* [PATCH qemu 0/1] Extend qga file-read with chunked access for large files
@ 2026-02-23 20:16 Markus Ebner
2026-02-23 20:16 ` [PATCH container] close #7342: " Markus Ebner
0 siblings, 1 reply; 3+ messages in thread
From: Markus Ebner @ 2026-02-23 20:16 UTC (permalink / raw)
To: pve-devel; +Cc: Markus Ebner
The file-read command of the QEMU guest agent previously had several
practical limitations. It always read a fixed 16 MiB block starting at
offset 0, making it impossible to retrieve larger files in multiple
chunks. On busy or resource‑constrained hosts, requests for large files
often timed out because the agent attempted to read and JSON‑encode the
entire 16 MiB block at once.
Binary data was also returned as raw JSON strings with extensive
escaping, which inflated payload size and caused compatibility issues
with some JSON parsers.
This patch extends the file-read method with three new parameters:
- decode — Controls whether the base64‑encoded data returned by the
guest agent should be decoded before being sent back through the API.

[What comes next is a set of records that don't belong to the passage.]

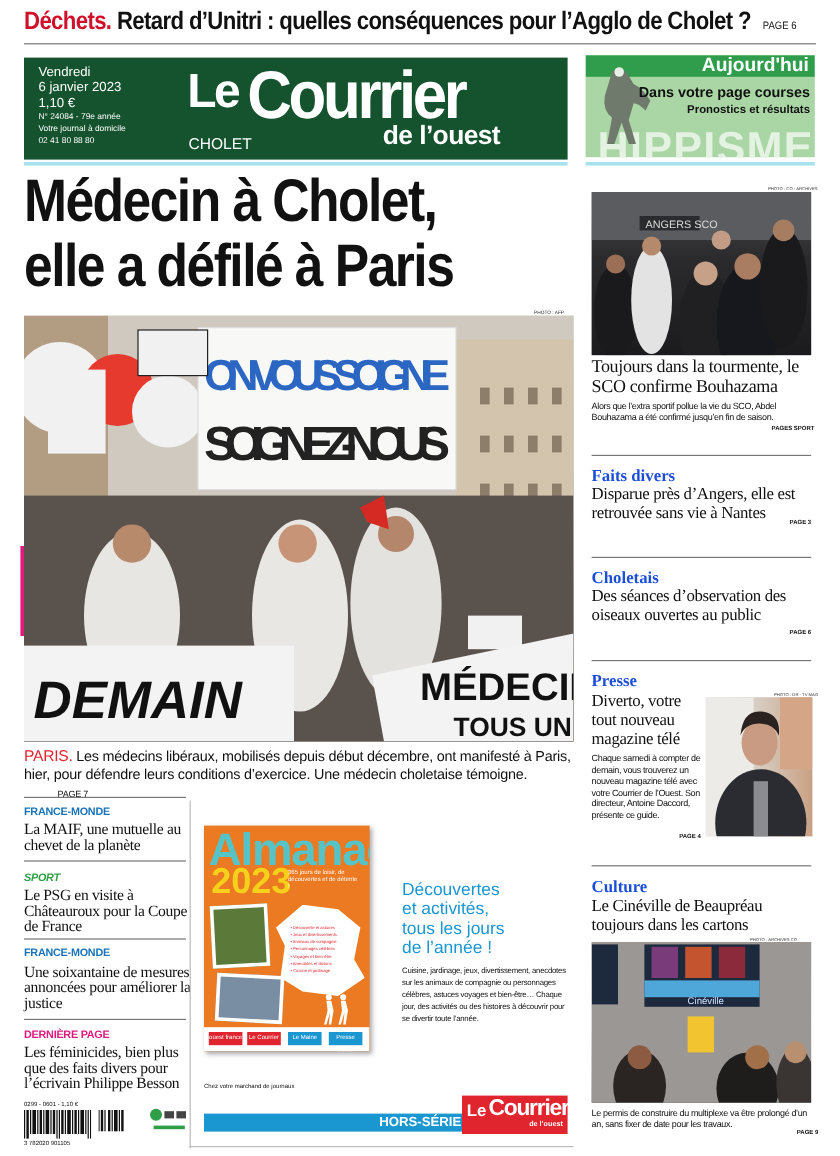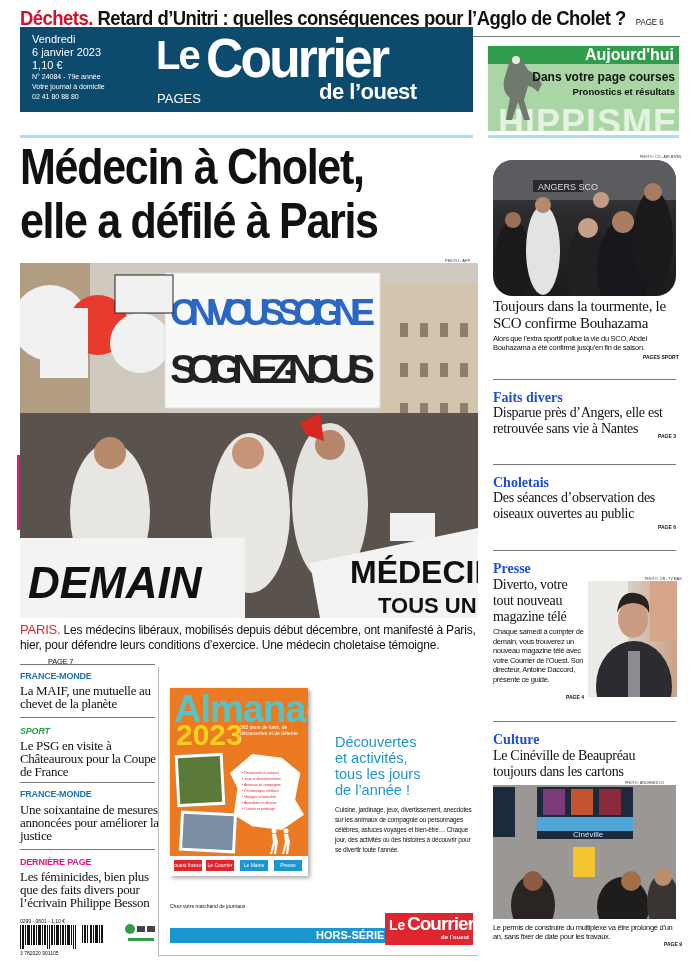"Vendredi" #masthead { background: #0c4a6e -> #14532d; top: 27px -> 48px }
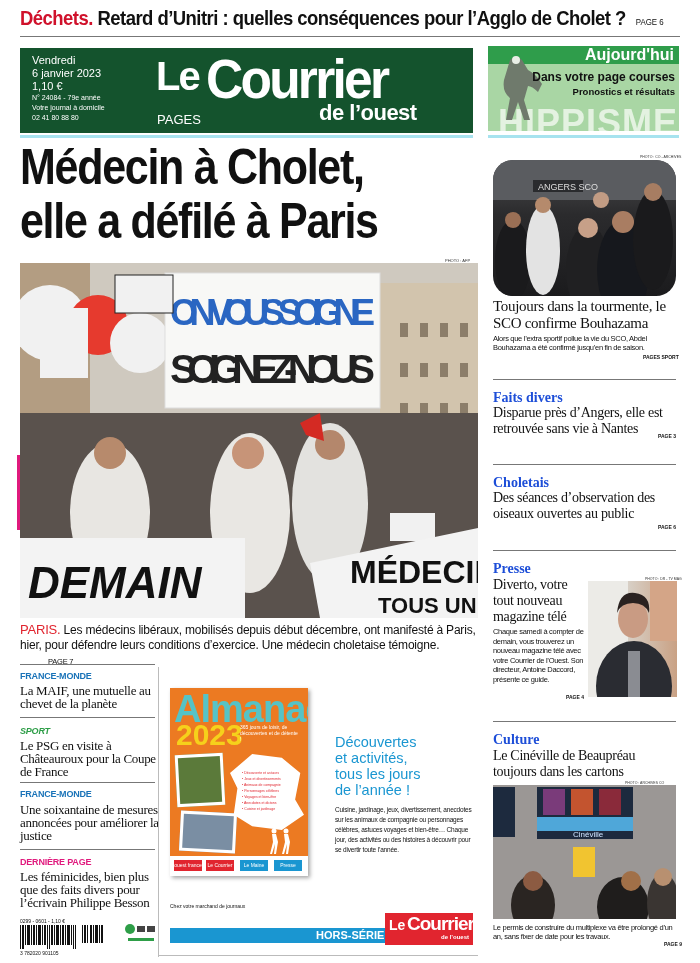"PAGES" div.abs { text: PAGES -> CHOLET }
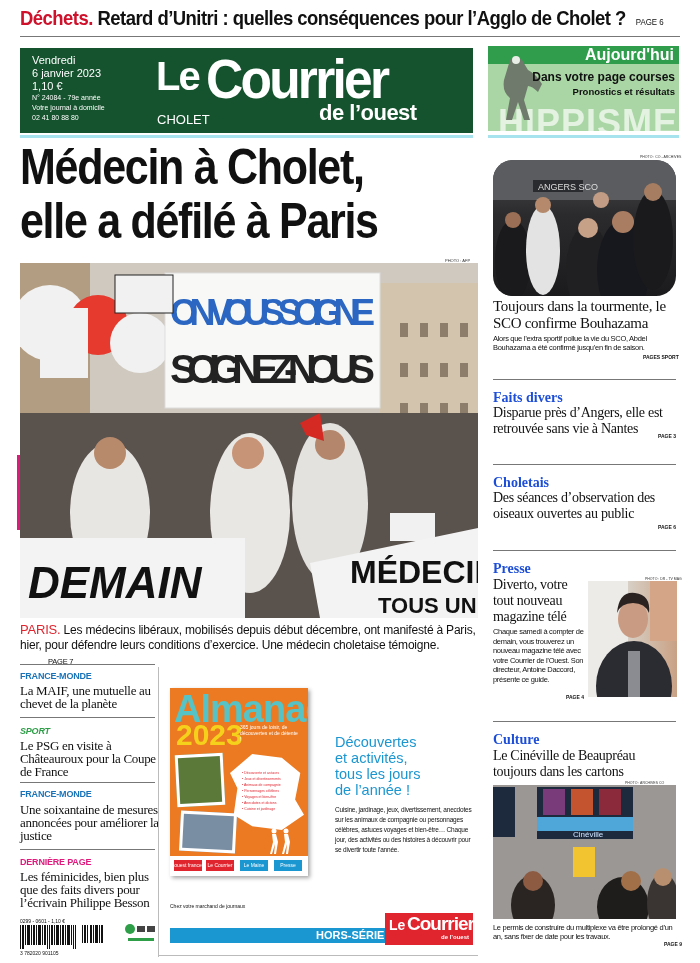"ANGERS SCO" #sco-photo { border-radius: 20px -> none }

When disabled, the base64 string is passed through unchanged, which is
ideal for binary data and mirrors the existing encode parameter of
file-write.
- offset — Allows reading from an arbitrary byte offset within the
file.
- count — Allows requesting a smaller number of bytes than the
internal 16 MiB limit, avoiding unnecessary overhead and reducing
timeout risk.
With these additions, the behavior now mirrors standard file operations
(fopen, fseek, fread). Reading beyond EOF returns zero bytes.
Seek can choose any non-negative position within the file, without
bounds checking. Reading out of bounds returns 0 bytes.
This allows conveniently reading an entire file in a robust way:
while(truncated && content.length != 0) {}
and also enables things like tailing a changing file.
This makes the file-read command significantly more flexible.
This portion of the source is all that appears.